On the whole, we know the Cavs’ team defense is wretched, and Tatum exploited its individual player-to-player wretchedness to marvelous effect:
As Bontemps noted above, the Cavaliers guards kept getting switched onto Tatum instead of forwards who maybe could’ve done a better job—wait who am I kidding Kevin Love and Cedi Osman were playing those positions. And the results, especially in the first half, exemplified how a couple of bad decisions on defense snowball into catastrophe. Much to Tatum’s and the Celtics’ advantage, in this case.
More generally, the Jays had their best game ever.
Insert obligatory “it was against the Cavs” caveat here, but…
Aside from this high-water mark of an offensive performance, it makes me think this is officially What We Can Expect From Jaylen and Jayson Now.
Tatum isn’t always going to shoot above 50% as he did in that game, nor does he have to. And Brown may not keep his current ranking in the top 20 for field-goal percentage on the season (he is no. 20, at 52%, and the only wing player in that group; the rest are bigs unless you count Ben Simmons, who plays point at the size of a big, as a wing).
But! At the volume Tatum shoots, which likely won’t change and probably shouldn’t, if he brings his FG% just a bit above its current 42%—to, let’s say, 45%—he could vault into the company of the league’s 20 or even 15 best scorers. Brown, meanwhile, shoots less and picks his spots more carefully, so he certainly could retain his current level of efficiency while still scoring 20 per game. And if this is what the Jays are capable of in years 4 and 3, imagining their Actual Primes is goddamn staggering.
KanterWatch update: Pretty good, actually!
Enes Kanter had his usual efficient numbers in yesterday’s game: 14-9-3-2-2 on 70% shooting with no turnovers. But he gets a laudatory notice in this collection of thoughts because he legitimately played good defense. While this was, as noted, against an awful team, one of its few competent players is center Tristan Thompson—a man who’s historically ruined the Celtics’ lives on the glass, in fact—and Kanter acquitted himself well against that challenge.
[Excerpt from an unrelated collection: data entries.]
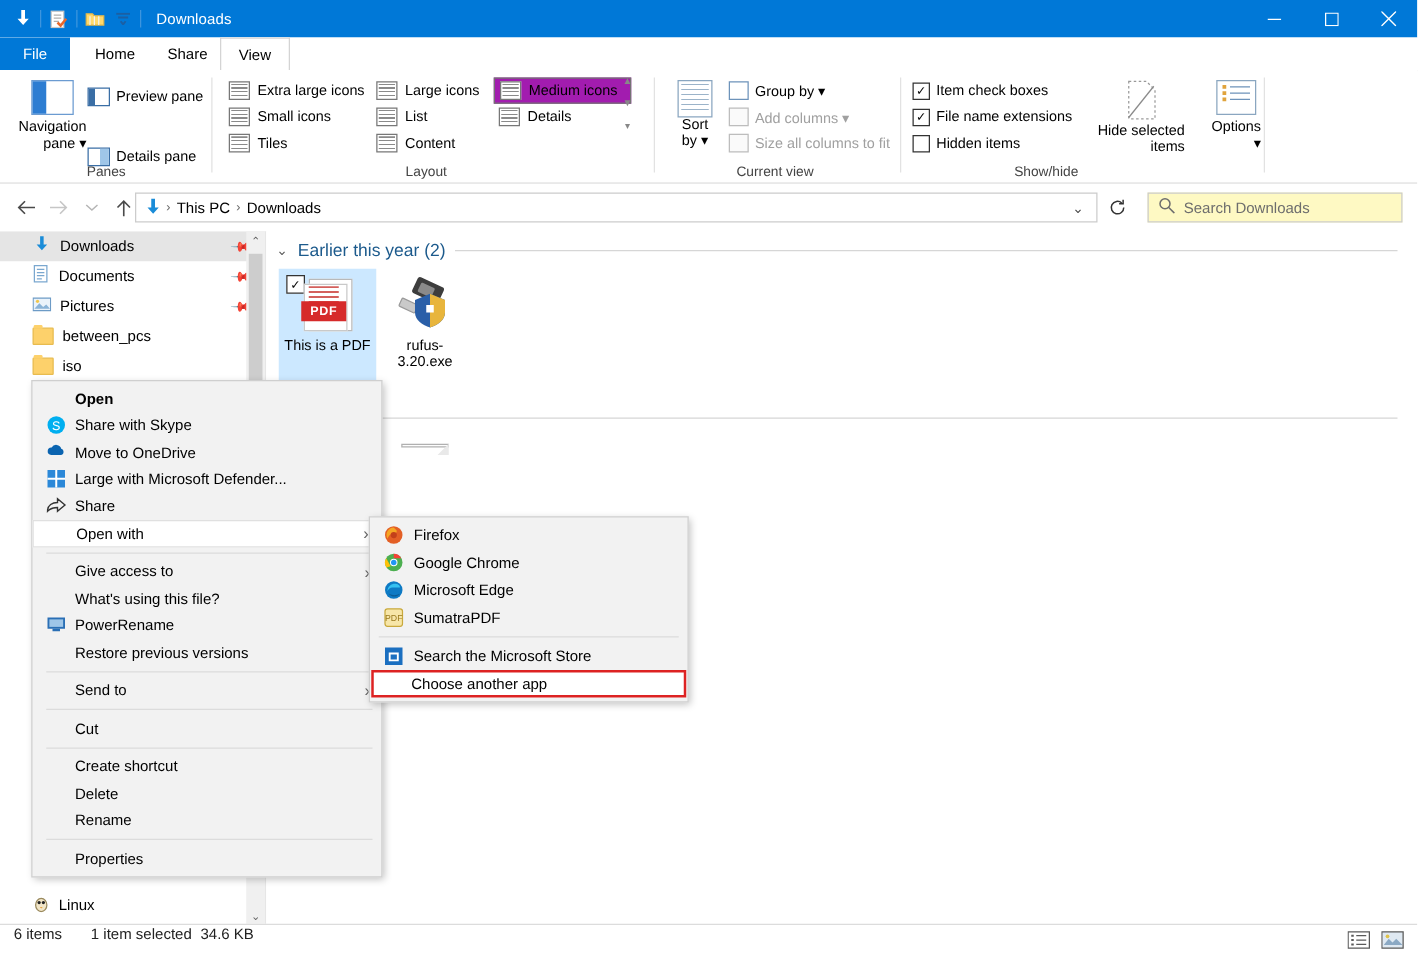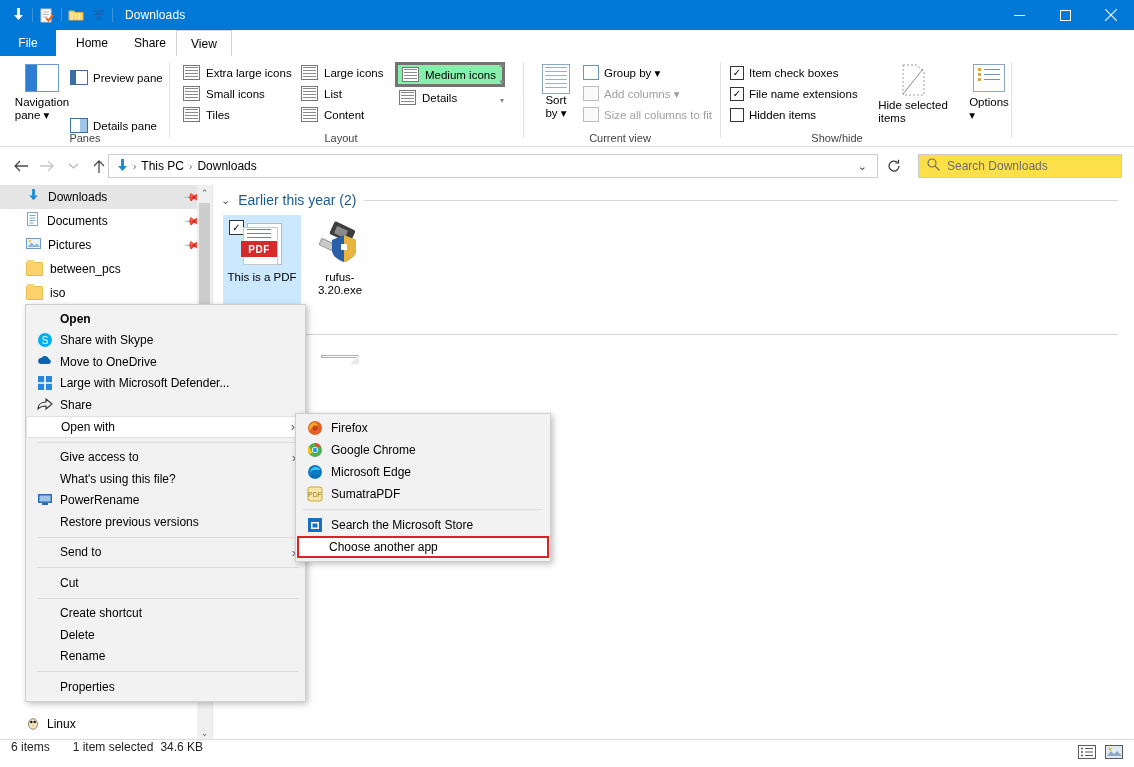"Medium icons" .viewopt.sel { background: #86efac -> #a21caf; border: 3px solid #737373 -> 1px solid #737373 }
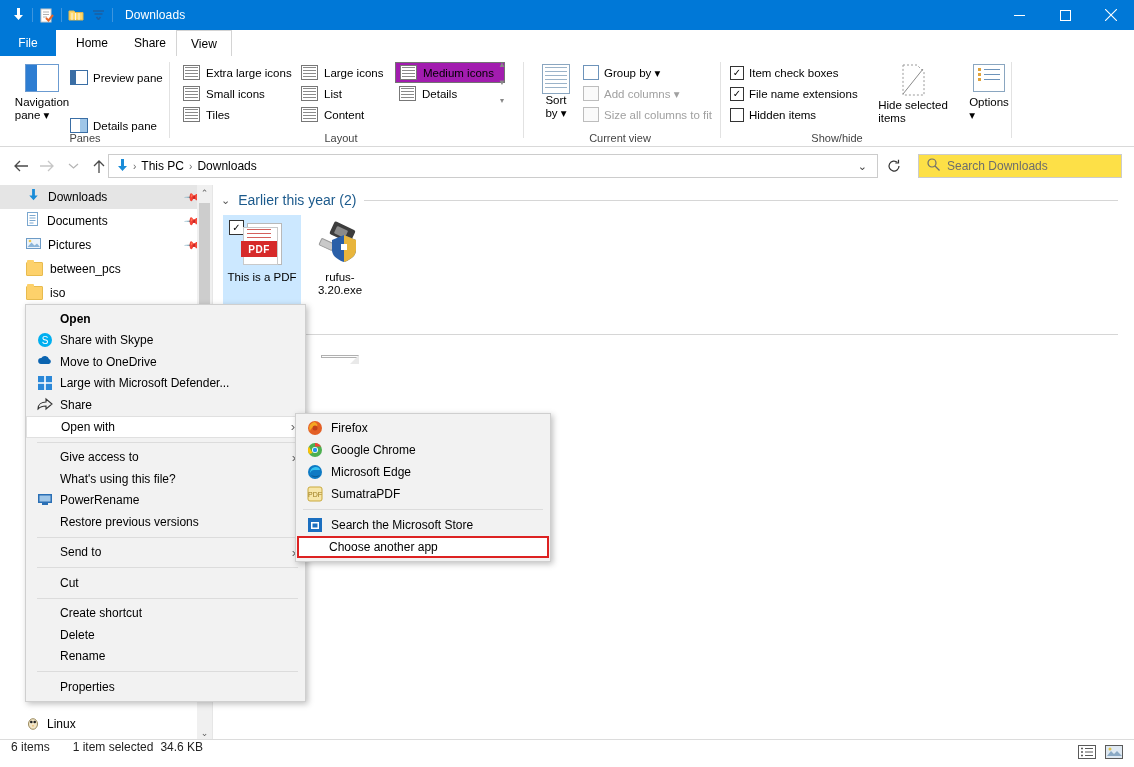"Navigation" .bigbtn .lbl { text-align: left -> right }
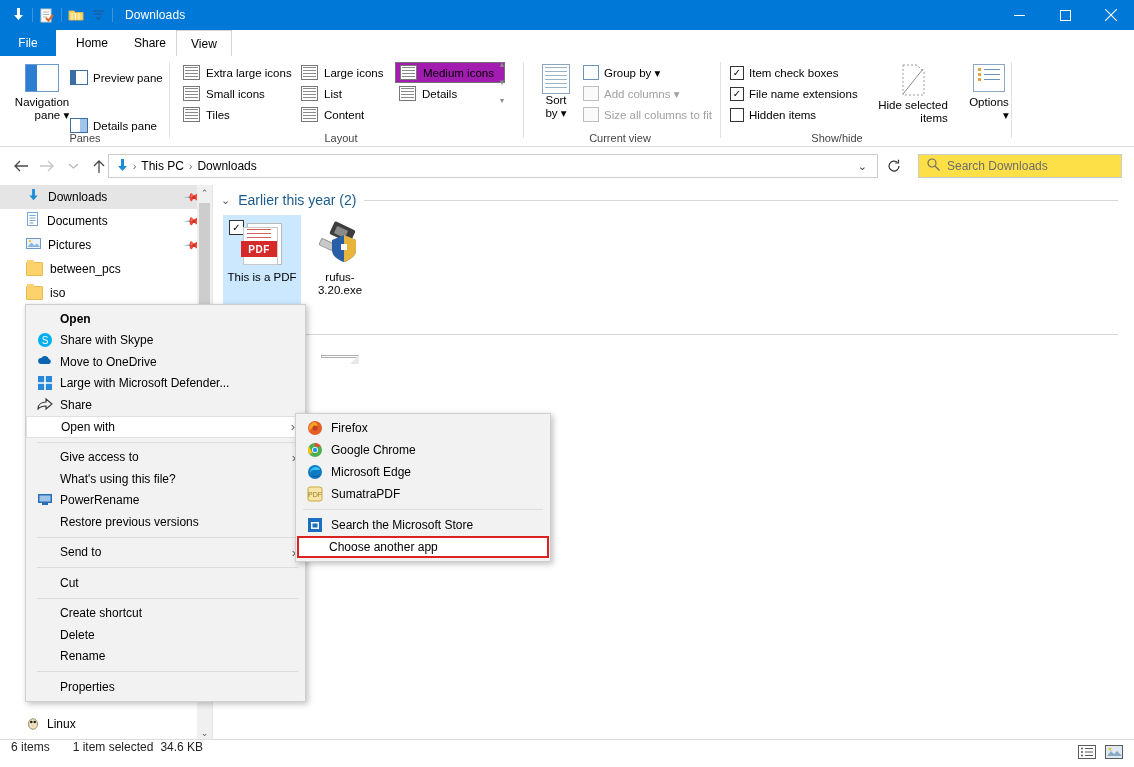"Search Downloads" .searchbox { background: #fde047 -> #fef9c3 }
I used the above clip in our Rapid Recap as well, but it perfectly illustrates what I’m talking about. Kanter absorbs contact from Thompson’s drive attempt, has his hands all over the place resulting in a steal and then spins Thompson like a top on the other end for an easy hook layup.
Honestly, that’s all the effort Kanter has to give for him to undo a fair portion of the smack-talk he’s received from Celtics fans, myself included. No one’s expecting him to suddenly be Rudy Gobert. Being as effective as say, Aron Baynes, would be just fine. And he was certainly on that level in this last game.
I don’t know what to make of Romeo Langford.
Nor do I necessarily think I need to know this yet, as he’s barely had any playing time with the big club this season due to a series of rotten-luck injuries. He’s healthy now, and if he was going to get a green light to try out his offense, yesterday’s game was definitely the moment for it. It didn’t really turn out that way, because he took only one shot, a corner three, and missed. But he ended up showing out on the other end:
In his few minutes against the Raptors, I thought he seemed dazed on defense. Not so here, where he not only had that massive swat of Osman’s layup attempt but kept up with coverage assignments no matter how things moved while he was on the floor. Too small a sample size to make major conclusions, of course, but good signs.
Watching the Cavaliers takes years off viewers’ lives.
The Cavs are a repository of sadness. The Celtics have played them three times this season…and have ONE MORE GAME LEFT AGAINST THEM AAAAUUUUGGGGGHHHHHH. Thankfully it’s not until March.
I can’t even imagine what it’s like to root for this team in its current iteration. I’d feel a lot worse if they hadn’t also gotten two stints of LeBron James, one of which came with the most thrillingly sports-movie championship series win of the last 20 years. And if their existence didn’t mean I had to watch them sometimes.
Unfortunately it does. So my pity has limits.